++++ Material supplied ++++
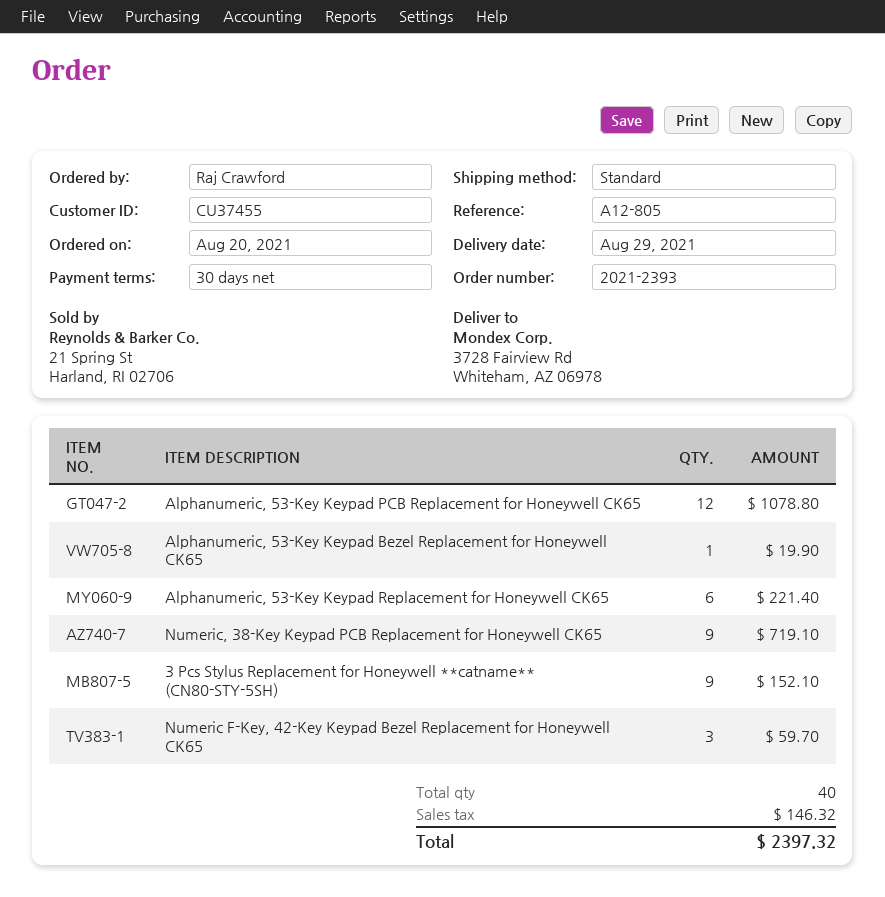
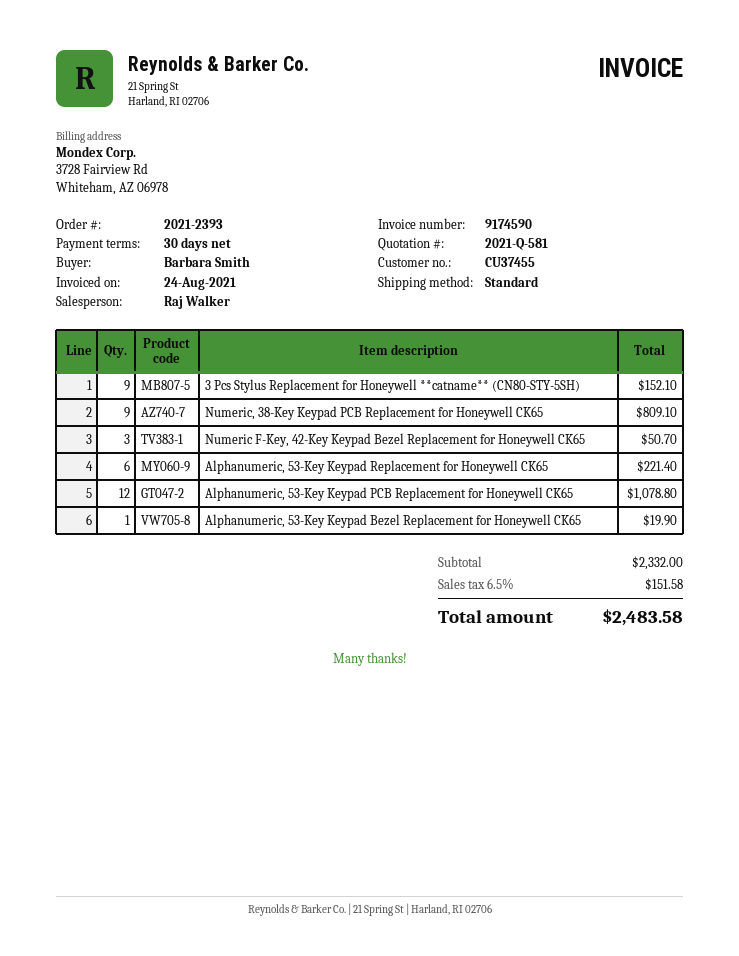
ordered by: Raj Crawford -> Barbara Smith
Numeric, 38-Key Keypad PCB Replacement for Honeywell CK65: 9 for 719.10 -> 9 for 809.10
Numeric F-Key, 42-Key Keypad Bezel Replacement for Honeywell CK65: 3 for 59.70 -> 3 for 50.70
tax: 146.32 -> 151.58
total: 2397.32 -> 2483.58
++++
= The task =
Across the records above, return every line that contains the word "Numeric".

= The completed task =
Numeric, 38-Key Keypad PCB Replacement for Honeywell CK65: 9 for 719.10 -> 9 for 809.10
Numeric F-Key, 42-Key Keypad Bezel Replacement for Honeywell CK65: 3 for 59.70 -> 3 for 50.70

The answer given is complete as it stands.